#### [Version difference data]
+ + +
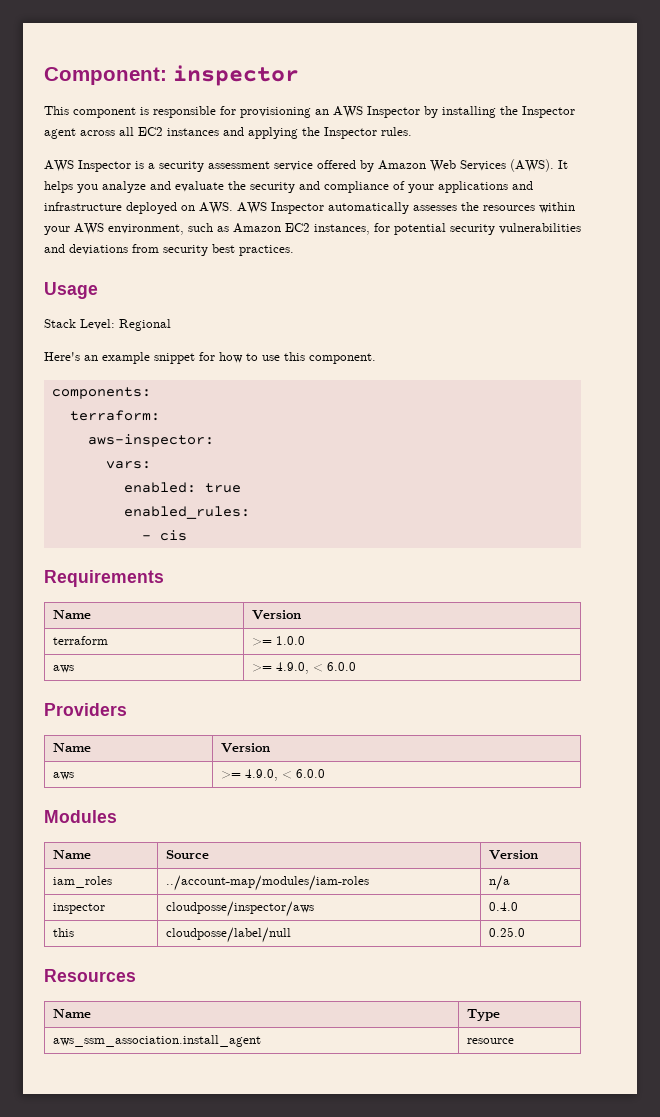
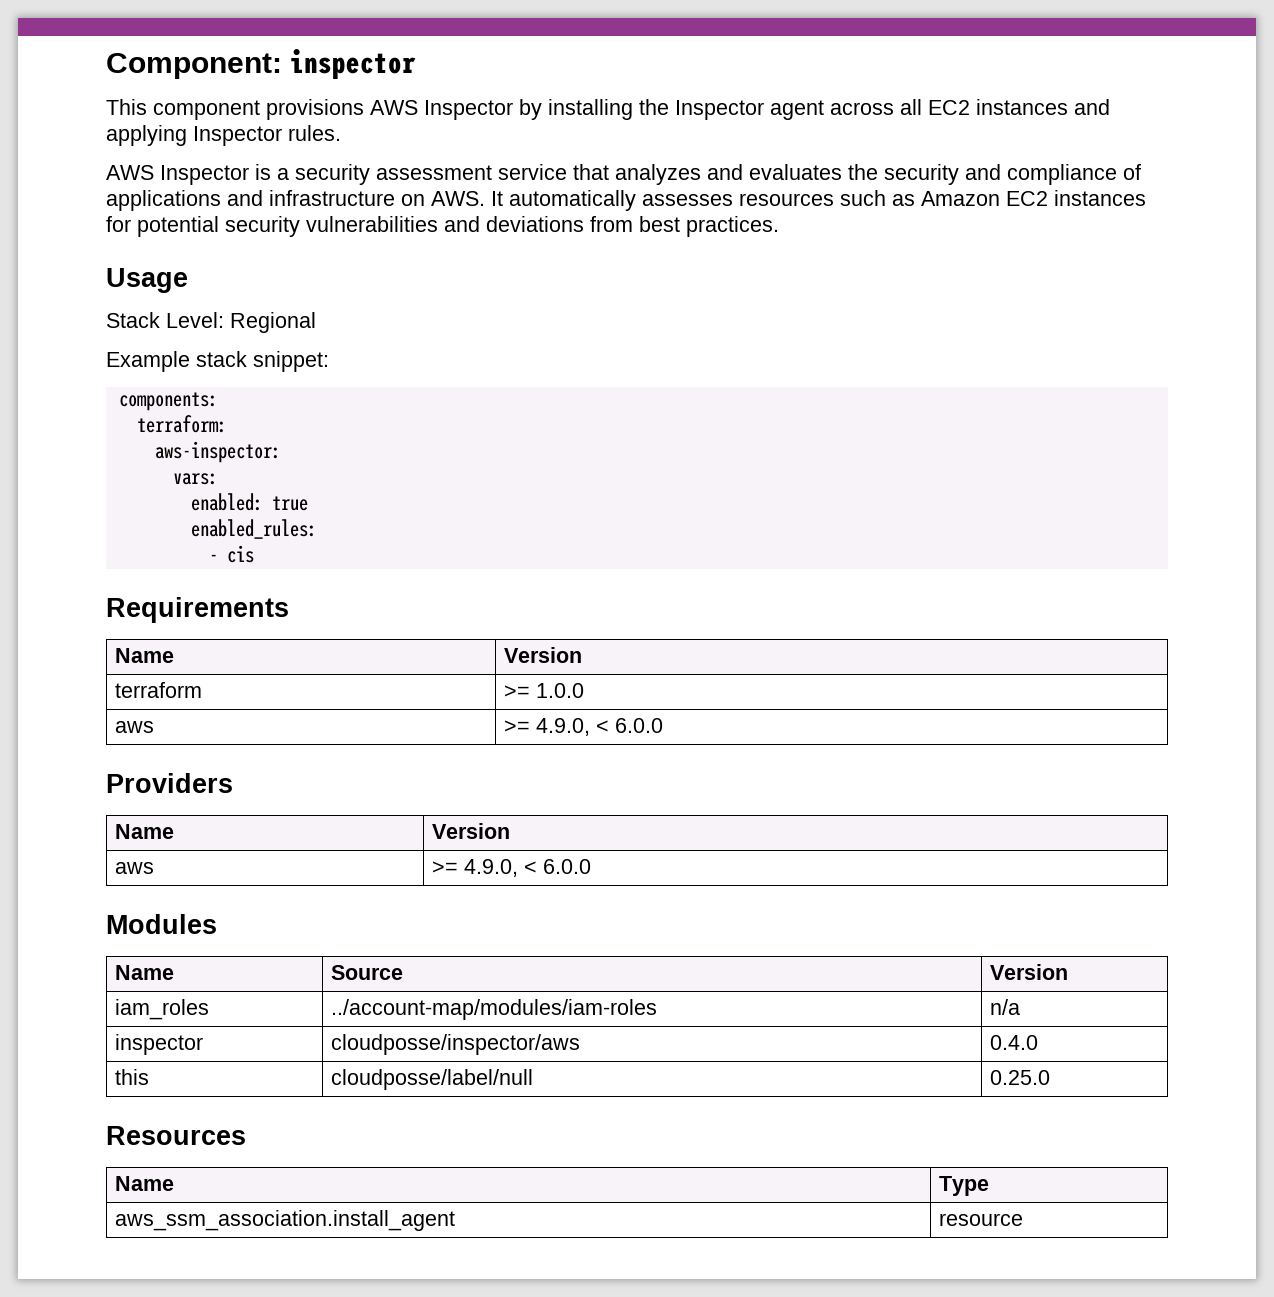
- This component is responsible for provisioning an AWS Inspector by installing the Inspector agent across all EC2 instances and applying the Inspector rules.
+ This component provisions AWS Inspector by installing the Inspector agent across all EC2 instances and applying Inspector rules.
- AWS Inspector is a security assessment service offered by Amazon Web Services (AWS). It helps you analyze and evaluate the security and compliance of your applications and infrastructure deployed on AWS. AWS Inspector automatically assesses the resources within your AWS environment, such as Amazon EC2 instances, for potential security vulnerabilities and deviations from security best practices.
+ AWS Inspector is a security assessment service that analyzes and evaluates the security and compliance of applications and infrastructure on AWS. It automatically assesses resources such as Amazon EC2 instances for potential security vulnerabilities and deviations from best practices.
- Here's an example snippet for how to use this component.
+ Example stack snippet:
+ + +
Starting at the line that holds "from best practices.", retype each line exactly through the end of the entries, both ends included.

+ AWS Inspector is a security assessment service that analyzes and evaluates the security and compliance of applications and infrastructure on AWS. It automatically assesses resources such as Amazon EC2 instances for potential security vulnerabilities and deviations from best practices.
- Here's an example snippet for how to use this component.
+ Example stack snippet:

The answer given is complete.